• YOUR GOAL: Output a character-exact copy of the data, images removed.
+++ PROVIDED ENTRIES
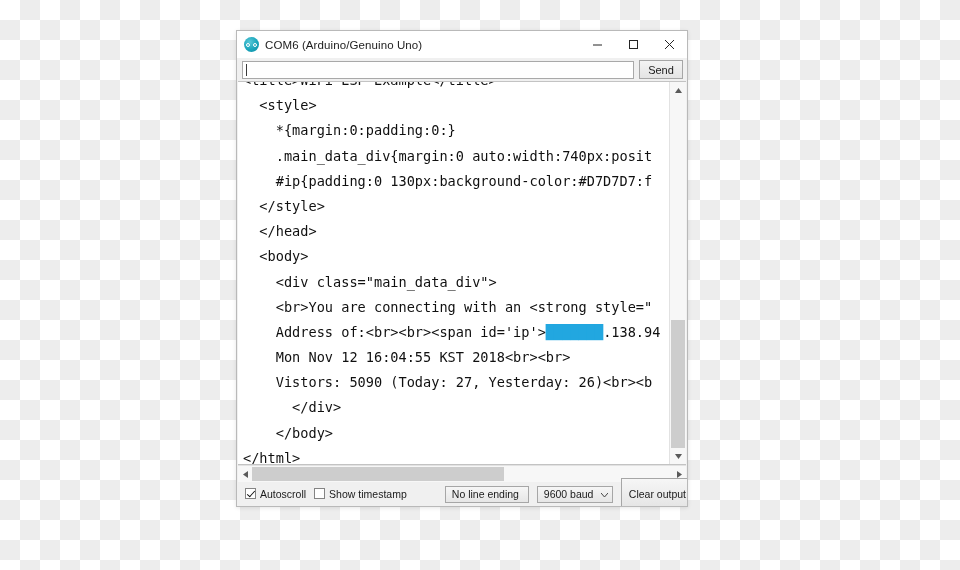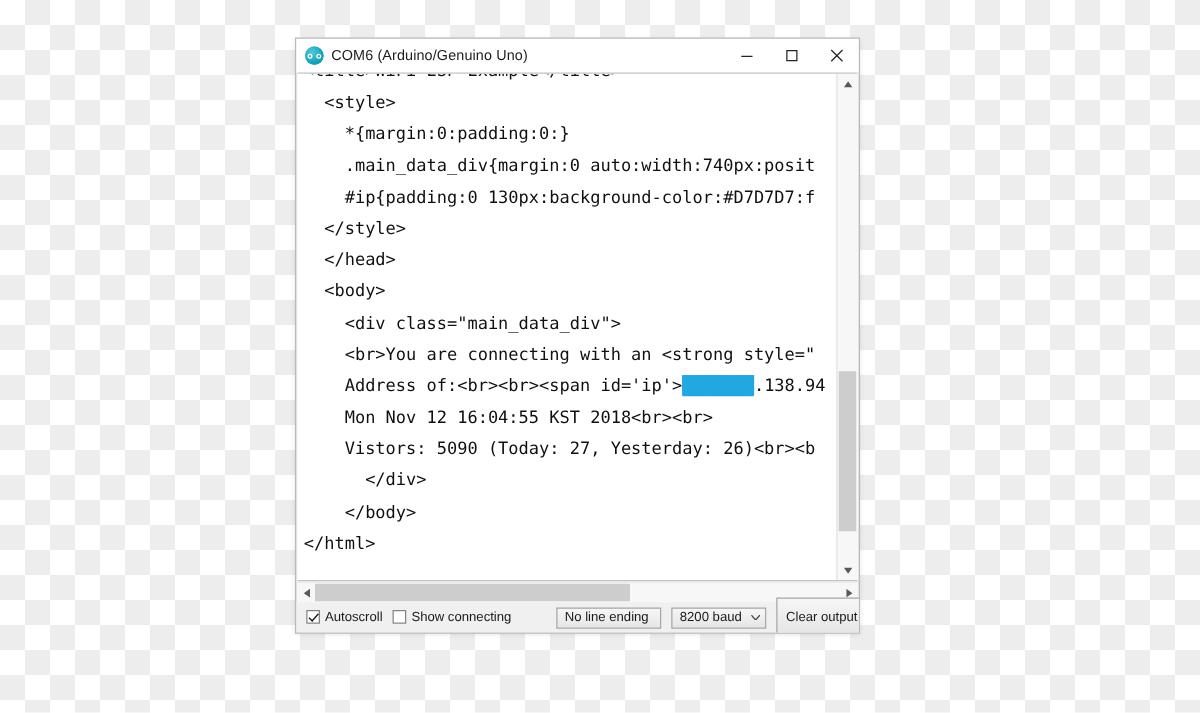--- a/index.html
+++ b/index.html
@@ -342,6 +342,12 @@
     </div>
   </div>
 
+  <div class="send-row">
+    <div class="send-input">
+      <div class="caret"></div>
+    </div>
+    <div class="send-btn">Send</div>
+  </div>
 
   <div class="console-wrap">
     <div class="console">

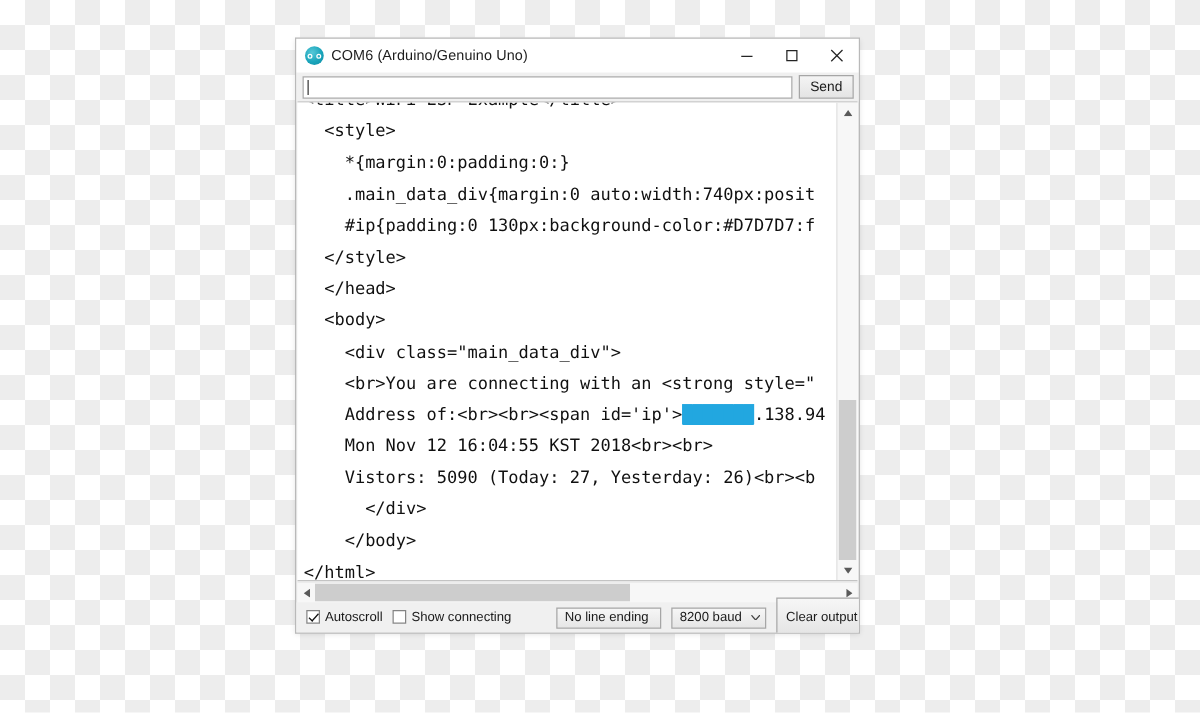--- a/index.html
+++ b/index.html
@@ -389,7 +389,7 @@
     </div>
     <div class="chk-item">
       <span class="chk"></span>
-      <span>Show connecting</span>
+      <span>Show timestamp</span>
     </div>
     <div class="spacer"></div>
     <div class="dd line-ending">

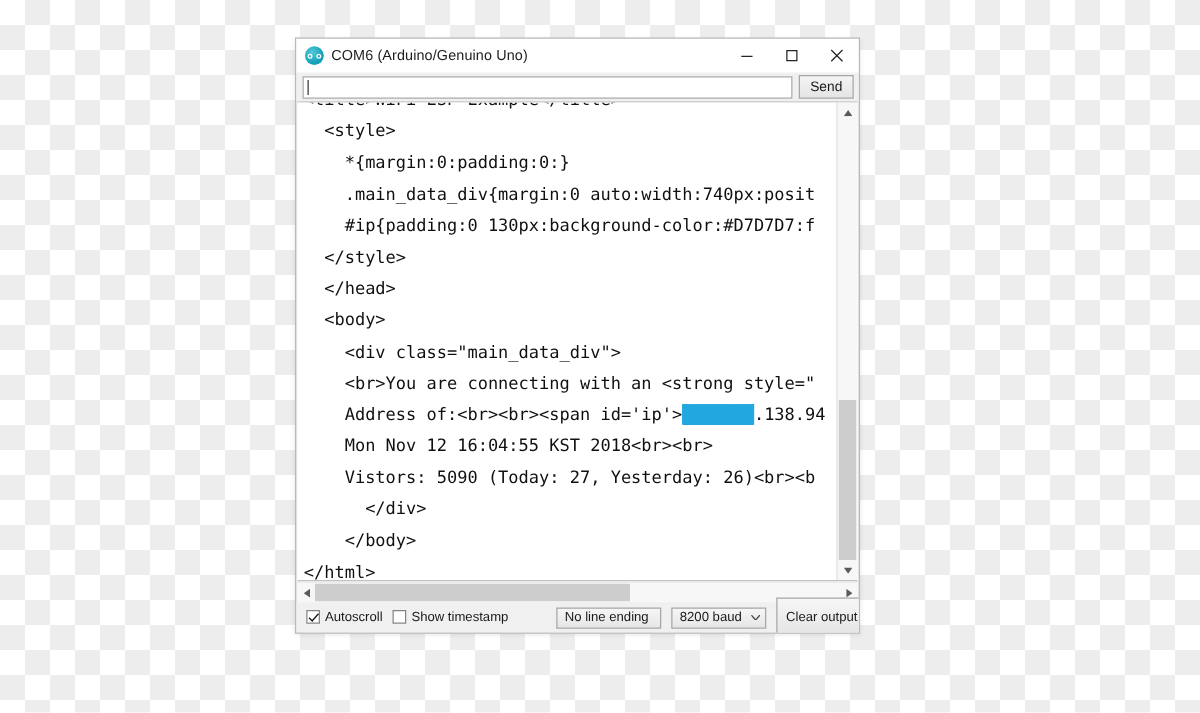--- a/index.html
+++ b/index.html
@@ -401,7 +401,7 @@
       </span>
     </div>
     <div class="dd baud">
-      <span>8200 baud</span>
+      <span>9600 baud</span>
       <span class="chev">
         <svg width="7" height="4" viewBox="0 0 7 4">
             <path d="M0 0 L3.5 4 L7 0" fill="none" stroke="#444" stroke-width="1"></path>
++++++
• ANSWER BOX:
--- a/index.html
+++ b/index.html
@@ -342,6 +342,12 @@
     </div>
   </div>
 
+  <div class="send-row">
+    <div class="send-input">
+      <div class="caret"></div>
+    </div>
+    <div class="send-btn">Send</div>
+  </div>
 
   <div class="console-wrap">
     <div class="console">

--- a/index.html
+++ b/index.html
@@ -389,7 +389,7 @@
     </div>
     <div class="chk-item">
       <span class="chk"></span>
-      <span>Show connecting</span>
+      <span>Show timestamp</span>
     </div>
     <div class="spacer"></div>
     <div class="dd line-ending">

--- a/index.html
+++ b/index.html
@@ -401,7 +401,7 @@
       </span>
     </div>
     <div class="dd baud">
-      <span>8200 baud</span>
+      <span>9600 baud</span>
       <span class="chev">
         <svg width="7" height="4" viewBox="0 0 7 4">
             <path d="M0 0 L3.5 4 L7 0" fill="none" stroke="#444" stroke-width="1"></path>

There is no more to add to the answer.